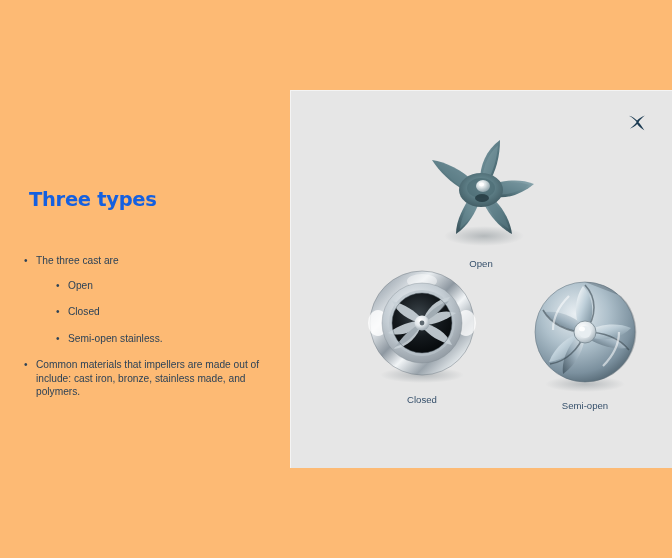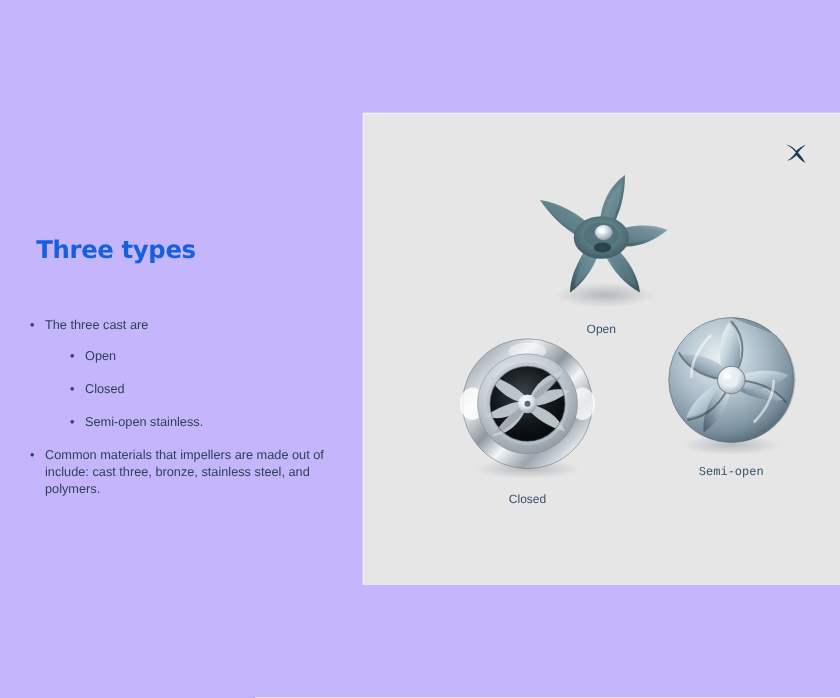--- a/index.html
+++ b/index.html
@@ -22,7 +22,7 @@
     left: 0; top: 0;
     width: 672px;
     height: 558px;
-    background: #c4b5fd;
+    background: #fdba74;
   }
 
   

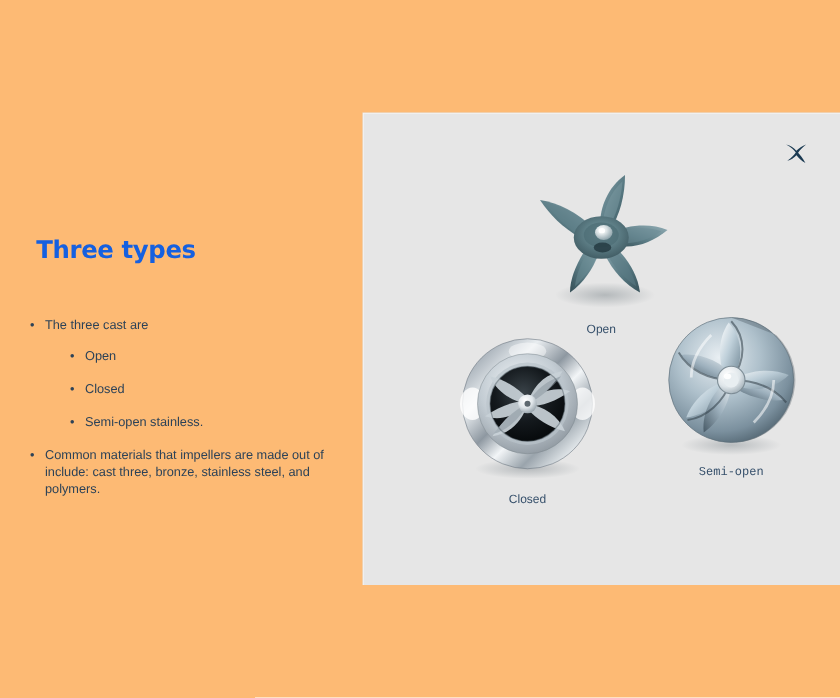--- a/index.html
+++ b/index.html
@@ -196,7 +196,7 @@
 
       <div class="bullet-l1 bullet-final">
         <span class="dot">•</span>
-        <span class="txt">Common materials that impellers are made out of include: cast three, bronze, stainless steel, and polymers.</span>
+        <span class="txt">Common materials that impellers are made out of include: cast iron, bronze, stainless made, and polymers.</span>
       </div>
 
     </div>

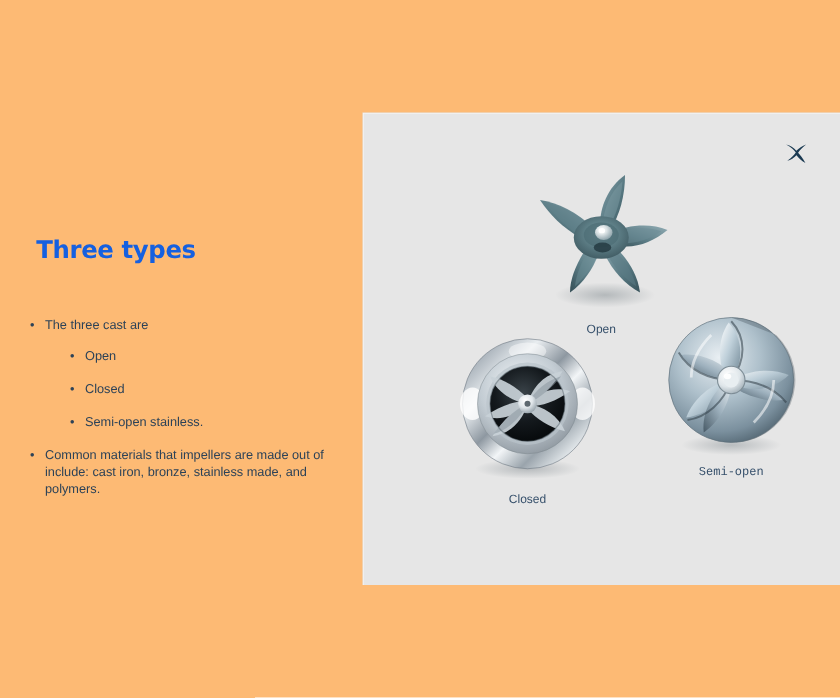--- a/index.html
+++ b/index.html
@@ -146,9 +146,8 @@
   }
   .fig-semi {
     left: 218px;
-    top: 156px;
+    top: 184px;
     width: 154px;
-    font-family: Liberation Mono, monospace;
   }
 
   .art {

━━━━━━━━━━━━━━━━━━━━

TRY IT:
Copy the listing above verbatim, leaving out pictures.

RESPONSE AREA:
--- a/index.html
+++ b/index.html
@@ -22,7 +22,7 @@
     left: 0; top: 0;
     width: 672px;
     height: 558px;
-    background: #c4b5fd;
+    background: #fdba74;
   }
 
   

--- a/index.html
+++ b/index.html
@@ -196,7 +196,7 @@
 
       <div class="bullet-l1 bullet-final">
         <span class="dot">•</span>
-        <span class="txt">Common materials that impellers are made out of include: cast three, bronze, stainless steel, and polymers.</span>
+        <span class="txt">Common materials that impellers are made out of include: cast iron, bronze, stainless made, and polymers.</span>
       </div>
 
     </div>

--- a/index.html
+++ b/index.html
@@ -146,9 +146,8 @@
   }
   .fig-semi {
     left: 218px;
-    top: 156px;
+    top: 184px;
     width: 154px;
-    font-family: Liberation Mono, monospace;
   }
 
   .art {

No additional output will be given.